The project secretariat was contacted in January by Mrs Christian Duckworth, who is a teacher for the youngest classes in this Catholic school St Mary & St Andrew's Primary School in Barton, near Preston in England. She got the idea for Erik after a visit to the Viking Ship Museum. “I was so sorry that my schoolchildren weren’t there to see the impressive ships and so I had to find some way for the children to travel here”, explains Mrs Christian Duckworth.
Erik is a miniature Viking – a 30 cm high felt doll. When he first saw the light of day in 2001, the children in the third-year class found out what clothes the Vikings wore and gave him trousers, tunic, a leather belt, and a beautiful green cloak with the characteristic brooches the Vikings fastened their cloaks with.
The idea was that Erik should be sent off in the footsteps of the Vikings and send pictures and e-mails home to the children. Via a group of Scandinavian teachers, he went to Denmark, Sweden, Norway, Iceland, Greenland and Newfoundland. He visited Viking sites, including the Viking Ship Museum in Roskilde, Kaupang in Norway, Nassaq in Greenland, and L’Anse aux Meadows in Newfoundland.
The children made a travel map to go with Erik’s pictures and wrote down all the information they received from Erik’s hosts. “The children were particularly interested in the traces the Vikings left behind in Scandinavia, and they began to look for traces in their own local area”, says Mrs Christian Duckworth.
The map got bigger and bigger and filled a whole corridor in the end. Then the children started writing to Scandinavian schoolchildren in the towns Erik had visited so they could make a dictionary of English words with Scandinavian origins.
The pictures Erik had taken on his travels were also put on a CD and sent to the Scandinavian classes as teaching material.

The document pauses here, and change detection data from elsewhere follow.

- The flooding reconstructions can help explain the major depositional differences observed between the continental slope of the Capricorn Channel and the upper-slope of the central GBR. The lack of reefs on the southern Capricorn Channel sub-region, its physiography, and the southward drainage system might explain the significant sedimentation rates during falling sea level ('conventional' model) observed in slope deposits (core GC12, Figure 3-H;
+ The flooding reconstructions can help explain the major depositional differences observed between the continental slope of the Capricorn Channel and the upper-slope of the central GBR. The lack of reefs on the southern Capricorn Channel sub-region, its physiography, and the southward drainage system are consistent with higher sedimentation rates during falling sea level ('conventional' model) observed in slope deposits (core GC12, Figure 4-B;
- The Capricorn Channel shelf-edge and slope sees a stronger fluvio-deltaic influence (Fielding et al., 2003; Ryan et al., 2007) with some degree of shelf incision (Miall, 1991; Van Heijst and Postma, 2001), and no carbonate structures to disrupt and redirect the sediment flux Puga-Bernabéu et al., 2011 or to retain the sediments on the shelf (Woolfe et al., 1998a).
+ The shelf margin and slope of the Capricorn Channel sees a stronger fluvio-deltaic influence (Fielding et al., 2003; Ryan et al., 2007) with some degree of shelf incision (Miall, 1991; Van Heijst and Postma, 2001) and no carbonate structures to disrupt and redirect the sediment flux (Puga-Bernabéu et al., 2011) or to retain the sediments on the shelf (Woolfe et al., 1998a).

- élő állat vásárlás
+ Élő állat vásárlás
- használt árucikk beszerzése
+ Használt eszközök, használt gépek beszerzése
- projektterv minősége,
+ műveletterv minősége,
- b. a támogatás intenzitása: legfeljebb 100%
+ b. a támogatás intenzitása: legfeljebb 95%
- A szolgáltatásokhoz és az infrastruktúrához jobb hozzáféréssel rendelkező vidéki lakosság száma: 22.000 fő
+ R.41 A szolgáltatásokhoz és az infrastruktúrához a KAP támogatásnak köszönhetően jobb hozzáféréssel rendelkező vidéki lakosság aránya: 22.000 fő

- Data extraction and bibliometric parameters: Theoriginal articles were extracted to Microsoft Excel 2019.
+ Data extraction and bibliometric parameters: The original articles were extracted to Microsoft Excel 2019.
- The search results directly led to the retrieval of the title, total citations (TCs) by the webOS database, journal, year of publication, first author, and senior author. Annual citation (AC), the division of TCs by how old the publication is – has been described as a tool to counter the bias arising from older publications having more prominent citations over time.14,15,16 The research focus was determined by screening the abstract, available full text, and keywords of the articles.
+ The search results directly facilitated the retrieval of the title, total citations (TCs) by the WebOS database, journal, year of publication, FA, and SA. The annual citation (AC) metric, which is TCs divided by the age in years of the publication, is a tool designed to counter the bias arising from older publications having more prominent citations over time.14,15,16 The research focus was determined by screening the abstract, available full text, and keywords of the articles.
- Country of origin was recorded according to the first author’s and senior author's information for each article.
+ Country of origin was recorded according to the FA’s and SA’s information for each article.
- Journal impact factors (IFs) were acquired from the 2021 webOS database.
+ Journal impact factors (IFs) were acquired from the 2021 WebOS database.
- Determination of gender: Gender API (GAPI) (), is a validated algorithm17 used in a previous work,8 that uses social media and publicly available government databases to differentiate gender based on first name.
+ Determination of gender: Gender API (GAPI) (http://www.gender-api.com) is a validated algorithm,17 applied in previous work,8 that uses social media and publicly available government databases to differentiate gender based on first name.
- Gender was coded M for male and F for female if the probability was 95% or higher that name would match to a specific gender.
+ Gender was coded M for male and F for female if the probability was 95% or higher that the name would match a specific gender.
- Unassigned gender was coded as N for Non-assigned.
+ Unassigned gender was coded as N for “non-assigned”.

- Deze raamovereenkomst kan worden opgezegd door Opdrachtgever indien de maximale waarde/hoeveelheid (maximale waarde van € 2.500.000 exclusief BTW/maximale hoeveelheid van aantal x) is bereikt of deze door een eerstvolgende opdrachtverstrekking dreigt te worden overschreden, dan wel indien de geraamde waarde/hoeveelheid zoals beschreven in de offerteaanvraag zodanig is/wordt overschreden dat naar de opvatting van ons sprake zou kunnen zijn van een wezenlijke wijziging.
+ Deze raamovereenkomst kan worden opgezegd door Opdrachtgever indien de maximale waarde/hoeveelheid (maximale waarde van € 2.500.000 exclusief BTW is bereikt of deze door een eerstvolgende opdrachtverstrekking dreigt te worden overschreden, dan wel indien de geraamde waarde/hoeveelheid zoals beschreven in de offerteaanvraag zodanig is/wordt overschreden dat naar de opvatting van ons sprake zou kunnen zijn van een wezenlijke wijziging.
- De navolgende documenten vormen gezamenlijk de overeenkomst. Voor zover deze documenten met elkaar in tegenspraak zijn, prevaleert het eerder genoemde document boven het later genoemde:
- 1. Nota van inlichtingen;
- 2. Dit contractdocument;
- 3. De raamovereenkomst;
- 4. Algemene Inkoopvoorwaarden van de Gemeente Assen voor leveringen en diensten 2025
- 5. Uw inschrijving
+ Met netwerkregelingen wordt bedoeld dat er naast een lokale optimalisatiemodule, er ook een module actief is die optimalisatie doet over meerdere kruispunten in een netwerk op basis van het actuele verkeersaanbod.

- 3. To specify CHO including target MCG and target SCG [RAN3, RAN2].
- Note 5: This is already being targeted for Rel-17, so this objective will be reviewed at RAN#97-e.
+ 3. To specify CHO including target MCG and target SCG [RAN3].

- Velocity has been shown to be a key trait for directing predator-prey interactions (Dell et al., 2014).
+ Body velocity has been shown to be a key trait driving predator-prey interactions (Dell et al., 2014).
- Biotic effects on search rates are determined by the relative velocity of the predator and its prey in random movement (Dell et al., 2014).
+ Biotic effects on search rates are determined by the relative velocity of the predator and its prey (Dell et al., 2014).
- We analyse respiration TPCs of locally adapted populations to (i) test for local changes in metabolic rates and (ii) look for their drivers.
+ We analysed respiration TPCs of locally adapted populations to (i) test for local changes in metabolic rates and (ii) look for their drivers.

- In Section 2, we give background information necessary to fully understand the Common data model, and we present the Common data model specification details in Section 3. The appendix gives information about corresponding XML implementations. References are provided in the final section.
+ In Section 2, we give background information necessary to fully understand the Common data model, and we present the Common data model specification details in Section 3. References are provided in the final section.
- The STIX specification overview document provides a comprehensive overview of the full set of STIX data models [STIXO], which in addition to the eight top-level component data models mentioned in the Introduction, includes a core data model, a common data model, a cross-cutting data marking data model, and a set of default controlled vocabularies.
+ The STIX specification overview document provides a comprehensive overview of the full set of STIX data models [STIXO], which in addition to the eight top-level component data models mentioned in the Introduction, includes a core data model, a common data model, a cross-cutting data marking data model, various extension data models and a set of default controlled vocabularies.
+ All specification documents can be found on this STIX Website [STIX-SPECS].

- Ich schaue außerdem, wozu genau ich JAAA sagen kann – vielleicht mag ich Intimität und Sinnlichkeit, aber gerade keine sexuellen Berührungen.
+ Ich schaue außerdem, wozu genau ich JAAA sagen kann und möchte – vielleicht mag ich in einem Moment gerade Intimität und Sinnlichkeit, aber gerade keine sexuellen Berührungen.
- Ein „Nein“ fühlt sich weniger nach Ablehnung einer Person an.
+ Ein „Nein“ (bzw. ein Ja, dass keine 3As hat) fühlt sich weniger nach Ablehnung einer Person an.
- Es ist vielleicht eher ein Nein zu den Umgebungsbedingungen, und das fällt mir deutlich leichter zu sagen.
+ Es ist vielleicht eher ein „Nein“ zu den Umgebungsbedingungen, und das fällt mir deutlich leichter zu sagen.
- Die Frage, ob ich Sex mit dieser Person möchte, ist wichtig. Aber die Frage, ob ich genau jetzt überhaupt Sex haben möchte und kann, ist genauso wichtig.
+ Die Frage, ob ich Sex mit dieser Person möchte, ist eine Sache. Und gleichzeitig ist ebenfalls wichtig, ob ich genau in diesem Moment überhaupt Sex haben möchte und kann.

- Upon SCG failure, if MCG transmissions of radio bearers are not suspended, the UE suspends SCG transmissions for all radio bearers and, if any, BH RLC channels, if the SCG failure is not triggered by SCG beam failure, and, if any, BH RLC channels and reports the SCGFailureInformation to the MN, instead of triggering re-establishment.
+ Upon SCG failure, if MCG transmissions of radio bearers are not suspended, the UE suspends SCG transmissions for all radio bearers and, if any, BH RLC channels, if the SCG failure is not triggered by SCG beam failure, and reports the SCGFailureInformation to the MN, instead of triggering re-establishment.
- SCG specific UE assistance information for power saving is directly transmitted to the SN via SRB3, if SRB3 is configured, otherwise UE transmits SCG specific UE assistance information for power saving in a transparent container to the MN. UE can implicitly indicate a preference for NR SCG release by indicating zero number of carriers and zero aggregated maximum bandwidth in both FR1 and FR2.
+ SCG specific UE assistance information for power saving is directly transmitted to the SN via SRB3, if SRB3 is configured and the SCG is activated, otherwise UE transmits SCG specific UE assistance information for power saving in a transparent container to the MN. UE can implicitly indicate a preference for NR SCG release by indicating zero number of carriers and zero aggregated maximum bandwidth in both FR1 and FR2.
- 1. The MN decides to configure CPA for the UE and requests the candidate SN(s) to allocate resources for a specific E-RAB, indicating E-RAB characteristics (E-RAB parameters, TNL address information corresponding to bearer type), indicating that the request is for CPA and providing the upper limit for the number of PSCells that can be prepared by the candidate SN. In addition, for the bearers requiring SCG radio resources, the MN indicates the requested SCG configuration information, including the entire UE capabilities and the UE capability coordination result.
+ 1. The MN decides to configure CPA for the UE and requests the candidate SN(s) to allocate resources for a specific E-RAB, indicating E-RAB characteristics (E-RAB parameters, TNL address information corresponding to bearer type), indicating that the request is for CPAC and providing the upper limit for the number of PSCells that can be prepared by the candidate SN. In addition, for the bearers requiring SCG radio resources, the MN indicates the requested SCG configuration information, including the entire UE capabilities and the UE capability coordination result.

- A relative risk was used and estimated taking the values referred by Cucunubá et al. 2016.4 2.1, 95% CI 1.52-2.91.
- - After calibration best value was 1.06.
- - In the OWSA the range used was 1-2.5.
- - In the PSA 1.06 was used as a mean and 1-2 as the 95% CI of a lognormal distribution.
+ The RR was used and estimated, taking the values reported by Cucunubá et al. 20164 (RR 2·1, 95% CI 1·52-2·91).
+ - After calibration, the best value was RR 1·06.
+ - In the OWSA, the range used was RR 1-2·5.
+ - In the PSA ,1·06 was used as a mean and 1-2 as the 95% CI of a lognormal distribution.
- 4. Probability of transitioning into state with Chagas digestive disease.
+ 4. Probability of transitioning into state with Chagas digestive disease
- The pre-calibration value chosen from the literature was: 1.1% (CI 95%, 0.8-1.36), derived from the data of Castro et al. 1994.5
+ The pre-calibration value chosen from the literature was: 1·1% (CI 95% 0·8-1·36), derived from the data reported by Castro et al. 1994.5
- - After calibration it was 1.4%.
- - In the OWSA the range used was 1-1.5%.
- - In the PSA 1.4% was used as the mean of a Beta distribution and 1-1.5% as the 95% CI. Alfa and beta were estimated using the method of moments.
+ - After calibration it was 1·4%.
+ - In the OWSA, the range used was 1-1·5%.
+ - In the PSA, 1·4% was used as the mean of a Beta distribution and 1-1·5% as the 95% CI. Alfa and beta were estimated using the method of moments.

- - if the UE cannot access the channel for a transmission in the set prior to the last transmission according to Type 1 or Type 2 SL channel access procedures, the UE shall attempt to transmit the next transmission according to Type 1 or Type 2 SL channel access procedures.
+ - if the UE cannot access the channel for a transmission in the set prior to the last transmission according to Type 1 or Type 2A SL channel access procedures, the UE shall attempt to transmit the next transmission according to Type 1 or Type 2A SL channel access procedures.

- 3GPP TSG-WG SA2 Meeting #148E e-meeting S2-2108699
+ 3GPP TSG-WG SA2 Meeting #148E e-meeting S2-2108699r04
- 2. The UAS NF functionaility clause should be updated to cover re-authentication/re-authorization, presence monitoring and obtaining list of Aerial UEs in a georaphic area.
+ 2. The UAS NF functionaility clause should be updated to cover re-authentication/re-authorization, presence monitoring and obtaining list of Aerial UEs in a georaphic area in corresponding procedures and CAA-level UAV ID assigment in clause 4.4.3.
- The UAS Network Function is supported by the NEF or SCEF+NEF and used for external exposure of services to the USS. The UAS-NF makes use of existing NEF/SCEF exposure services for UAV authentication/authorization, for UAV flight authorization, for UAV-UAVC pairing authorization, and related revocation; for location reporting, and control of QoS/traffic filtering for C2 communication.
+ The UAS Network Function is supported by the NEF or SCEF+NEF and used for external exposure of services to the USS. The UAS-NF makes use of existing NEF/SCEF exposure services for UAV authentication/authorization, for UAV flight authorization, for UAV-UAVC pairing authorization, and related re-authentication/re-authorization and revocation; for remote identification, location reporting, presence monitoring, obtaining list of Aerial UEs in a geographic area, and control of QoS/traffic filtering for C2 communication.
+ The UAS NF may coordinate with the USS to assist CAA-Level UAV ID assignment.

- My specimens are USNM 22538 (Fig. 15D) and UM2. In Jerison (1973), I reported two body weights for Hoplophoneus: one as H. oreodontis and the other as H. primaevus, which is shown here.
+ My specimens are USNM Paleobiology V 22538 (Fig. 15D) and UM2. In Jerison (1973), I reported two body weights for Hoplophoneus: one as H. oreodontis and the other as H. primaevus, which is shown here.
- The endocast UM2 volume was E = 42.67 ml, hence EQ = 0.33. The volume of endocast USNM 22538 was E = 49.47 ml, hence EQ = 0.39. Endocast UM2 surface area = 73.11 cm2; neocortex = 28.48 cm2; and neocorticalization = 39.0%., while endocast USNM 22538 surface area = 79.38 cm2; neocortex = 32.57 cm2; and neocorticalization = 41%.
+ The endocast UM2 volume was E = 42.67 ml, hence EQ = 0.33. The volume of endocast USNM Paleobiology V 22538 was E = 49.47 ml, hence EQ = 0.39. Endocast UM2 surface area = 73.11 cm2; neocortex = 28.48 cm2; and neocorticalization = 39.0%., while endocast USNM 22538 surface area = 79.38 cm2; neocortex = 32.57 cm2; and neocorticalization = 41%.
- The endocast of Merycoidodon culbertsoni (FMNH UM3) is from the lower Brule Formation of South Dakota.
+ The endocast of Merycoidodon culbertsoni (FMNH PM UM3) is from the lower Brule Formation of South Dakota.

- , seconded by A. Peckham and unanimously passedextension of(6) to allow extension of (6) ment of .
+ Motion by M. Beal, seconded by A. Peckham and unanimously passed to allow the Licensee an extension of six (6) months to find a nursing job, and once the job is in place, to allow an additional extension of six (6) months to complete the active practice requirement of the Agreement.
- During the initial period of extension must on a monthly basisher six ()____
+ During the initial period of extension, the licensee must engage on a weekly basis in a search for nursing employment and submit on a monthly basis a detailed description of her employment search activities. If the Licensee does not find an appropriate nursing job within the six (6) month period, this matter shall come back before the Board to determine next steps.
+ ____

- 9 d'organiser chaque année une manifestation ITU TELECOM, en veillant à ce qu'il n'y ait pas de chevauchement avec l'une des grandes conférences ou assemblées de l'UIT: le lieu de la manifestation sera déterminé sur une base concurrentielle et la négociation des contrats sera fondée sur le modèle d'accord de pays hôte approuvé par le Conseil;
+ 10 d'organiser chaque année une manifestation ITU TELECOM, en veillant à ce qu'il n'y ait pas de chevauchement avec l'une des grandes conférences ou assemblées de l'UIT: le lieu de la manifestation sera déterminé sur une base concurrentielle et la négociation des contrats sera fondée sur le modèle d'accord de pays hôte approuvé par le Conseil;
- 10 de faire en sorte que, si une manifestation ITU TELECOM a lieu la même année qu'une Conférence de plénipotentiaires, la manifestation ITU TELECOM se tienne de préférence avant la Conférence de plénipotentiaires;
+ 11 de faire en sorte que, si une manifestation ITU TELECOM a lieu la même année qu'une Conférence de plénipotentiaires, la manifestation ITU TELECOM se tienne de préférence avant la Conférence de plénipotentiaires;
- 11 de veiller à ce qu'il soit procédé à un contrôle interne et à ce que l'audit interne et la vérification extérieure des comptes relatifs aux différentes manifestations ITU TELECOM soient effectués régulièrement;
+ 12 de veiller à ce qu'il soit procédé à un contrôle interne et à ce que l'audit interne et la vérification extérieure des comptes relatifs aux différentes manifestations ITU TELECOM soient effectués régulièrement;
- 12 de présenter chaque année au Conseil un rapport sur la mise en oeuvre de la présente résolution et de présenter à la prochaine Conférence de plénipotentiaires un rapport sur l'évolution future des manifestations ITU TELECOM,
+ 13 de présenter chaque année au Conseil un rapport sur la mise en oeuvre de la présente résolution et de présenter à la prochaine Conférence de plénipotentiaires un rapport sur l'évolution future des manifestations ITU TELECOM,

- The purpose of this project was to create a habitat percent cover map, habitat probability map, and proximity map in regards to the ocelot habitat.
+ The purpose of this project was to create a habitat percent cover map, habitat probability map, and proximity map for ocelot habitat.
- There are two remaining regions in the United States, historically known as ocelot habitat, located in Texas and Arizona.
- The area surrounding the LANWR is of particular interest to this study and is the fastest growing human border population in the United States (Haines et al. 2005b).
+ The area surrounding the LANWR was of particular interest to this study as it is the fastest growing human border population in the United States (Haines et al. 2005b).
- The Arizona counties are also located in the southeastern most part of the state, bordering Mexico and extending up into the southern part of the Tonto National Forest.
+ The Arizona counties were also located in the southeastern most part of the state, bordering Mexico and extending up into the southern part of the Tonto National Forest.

Now Erik is ready for a new adventure. "The new third-year class had heard about Erik from their older brothers and sisters, and when I told them about the Sea Stallion’s voyage, they immediately asked if he could go too”, says Mrs Christian Duckworth.
The plan is to follow the Sea Stallion’s voyage on the website and make a blog about Erik in IT lessons. In their History lessons, the children will write small books about Erik’s journey and in Design and Technology classes they will learn about boat-building.
When we got an e-mail about this at the secretariat, we couldn’t resist the opportunity of giving the children the travel experience involved in the Sea Stallion’s voyage. It is a fantastic idea appealing to children to use their imagination, become explorers themselves, and create their own history lessons. Now all we need to do is find a responsible and enthusiastic member of the crew to look after Erik and take pictures for the children.
Erik has been such a big success that St Mary & St Andrew’s school now has a Roman soldier and a teddy bear that they have also sent out into the world.